The project developed detailed selection criteria to use when surveying and selecting RTIs, then trained and mentored the selected institutes in SCM, training/facilitation, marketing, and consulting. These capacity building interventions enabled the RTIs to design, package, price, market, and deliver capacity building programs; provide targeted technical assistance; and apply business savvy to their management and development activities.

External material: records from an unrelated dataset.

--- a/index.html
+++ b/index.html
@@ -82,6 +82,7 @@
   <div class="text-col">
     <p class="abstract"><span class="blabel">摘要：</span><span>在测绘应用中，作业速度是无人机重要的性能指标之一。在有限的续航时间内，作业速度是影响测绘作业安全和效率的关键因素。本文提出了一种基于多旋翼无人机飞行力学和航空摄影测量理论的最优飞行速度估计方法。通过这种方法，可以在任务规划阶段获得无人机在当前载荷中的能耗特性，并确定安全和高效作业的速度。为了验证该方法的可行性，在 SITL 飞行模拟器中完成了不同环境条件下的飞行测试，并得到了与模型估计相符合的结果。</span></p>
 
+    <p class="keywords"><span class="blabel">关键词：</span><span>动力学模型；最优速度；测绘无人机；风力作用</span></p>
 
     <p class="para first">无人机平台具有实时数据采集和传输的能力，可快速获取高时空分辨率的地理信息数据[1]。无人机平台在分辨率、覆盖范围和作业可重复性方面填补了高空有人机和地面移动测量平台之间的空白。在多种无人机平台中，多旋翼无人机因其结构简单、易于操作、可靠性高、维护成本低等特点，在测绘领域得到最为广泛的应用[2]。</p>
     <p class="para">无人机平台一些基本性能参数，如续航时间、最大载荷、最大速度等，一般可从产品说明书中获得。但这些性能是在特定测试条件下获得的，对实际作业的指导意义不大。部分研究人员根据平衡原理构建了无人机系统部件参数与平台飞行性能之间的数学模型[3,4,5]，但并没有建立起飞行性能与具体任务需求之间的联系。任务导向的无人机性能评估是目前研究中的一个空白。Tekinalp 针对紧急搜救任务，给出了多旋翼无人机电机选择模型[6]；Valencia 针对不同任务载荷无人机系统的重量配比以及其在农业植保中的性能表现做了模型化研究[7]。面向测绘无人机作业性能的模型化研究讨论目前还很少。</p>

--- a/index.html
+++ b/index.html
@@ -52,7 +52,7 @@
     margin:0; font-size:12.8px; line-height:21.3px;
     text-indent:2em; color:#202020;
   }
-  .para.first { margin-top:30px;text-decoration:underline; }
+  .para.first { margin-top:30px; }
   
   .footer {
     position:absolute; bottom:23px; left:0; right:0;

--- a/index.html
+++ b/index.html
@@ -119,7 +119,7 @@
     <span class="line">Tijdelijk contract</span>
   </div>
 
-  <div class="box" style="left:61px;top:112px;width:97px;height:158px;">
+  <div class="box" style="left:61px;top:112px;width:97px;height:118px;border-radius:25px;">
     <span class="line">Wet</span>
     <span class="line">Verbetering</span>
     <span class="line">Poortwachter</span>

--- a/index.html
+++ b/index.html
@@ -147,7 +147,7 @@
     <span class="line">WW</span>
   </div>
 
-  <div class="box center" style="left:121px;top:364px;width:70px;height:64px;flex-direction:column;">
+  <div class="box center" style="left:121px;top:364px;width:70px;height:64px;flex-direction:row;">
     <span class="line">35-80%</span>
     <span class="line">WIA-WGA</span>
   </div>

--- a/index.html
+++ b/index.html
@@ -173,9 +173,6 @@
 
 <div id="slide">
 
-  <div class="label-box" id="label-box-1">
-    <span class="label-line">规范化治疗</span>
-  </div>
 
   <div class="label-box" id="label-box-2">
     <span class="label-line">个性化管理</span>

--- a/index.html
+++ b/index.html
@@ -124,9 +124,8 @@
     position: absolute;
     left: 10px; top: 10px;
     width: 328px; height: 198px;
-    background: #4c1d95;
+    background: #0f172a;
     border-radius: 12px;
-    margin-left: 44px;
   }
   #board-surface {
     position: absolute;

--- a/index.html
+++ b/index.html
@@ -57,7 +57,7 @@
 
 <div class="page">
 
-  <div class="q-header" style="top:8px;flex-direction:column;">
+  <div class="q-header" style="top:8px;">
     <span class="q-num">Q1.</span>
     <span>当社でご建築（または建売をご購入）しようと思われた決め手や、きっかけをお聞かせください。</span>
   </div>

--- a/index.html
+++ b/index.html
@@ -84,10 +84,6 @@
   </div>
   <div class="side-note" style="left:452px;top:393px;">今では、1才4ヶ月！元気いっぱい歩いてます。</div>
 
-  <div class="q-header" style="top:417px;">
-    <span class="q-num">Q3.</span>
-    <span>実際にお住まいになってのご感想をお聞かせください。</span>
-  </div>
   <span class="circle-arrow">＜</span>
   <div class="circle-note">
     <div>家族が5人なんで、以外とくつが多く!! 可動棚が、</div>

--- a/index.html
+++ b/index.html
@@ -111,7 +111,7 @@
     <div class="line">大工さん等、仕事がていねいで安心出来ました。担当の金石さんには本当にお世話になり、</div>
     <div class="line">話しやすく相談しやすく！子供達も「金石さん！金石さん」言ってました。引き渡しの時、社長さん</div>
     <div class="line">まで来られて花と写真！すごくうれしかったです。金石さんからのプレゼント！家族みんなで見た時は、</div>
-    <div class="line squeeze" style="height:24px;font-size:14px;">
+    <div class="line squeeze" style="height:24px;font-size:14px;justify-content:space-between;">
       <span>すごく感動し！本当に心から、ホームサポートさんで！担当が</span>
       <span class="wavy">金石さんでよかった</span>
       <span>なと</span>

Over time, the RTIs have evolved as leaders in training for SCM and logistics; they continue to offer high-quality training solutions in developing countries. Based in Peru, Tanzania, Burkina Faso, and South Africa, the RTIs leveraged local talent to provide training in commodity security and supply chain management of health commodities to the areas that needed it most. Today, the RTIs are either working entirely on their own, or with minimal technical assistance from the project. Financial support for trainings comes mainly from participants’ fees with diminishing support from USAID funds.
Project experience with the RTIs demonstrates that “facilitated outsourcing” of SCM trainings to regional training institutes can be a successful intervention to increase global supply chain training opportunities. While some objectives were met with quick success, others required significant technical assistance. RTIs have been successful in: recovering costs with their pricing structures, building consulting skills, forming a culture of entrepreneurship, and delivering high quality, highly rated courses. Challenges include: drafting adequate marketing plans to ensure sufficient enrolment, and ensuring ongoing quality control of courses.
Positive results include: reduced donor costs, creation of local opportunities for SCM professionals, and more participants trained each year. Specific attention must be given to: course pricing flexibility to meet market demands, formal evaluation/cost analysis of RTIs for evidence-building, and potential market saturation.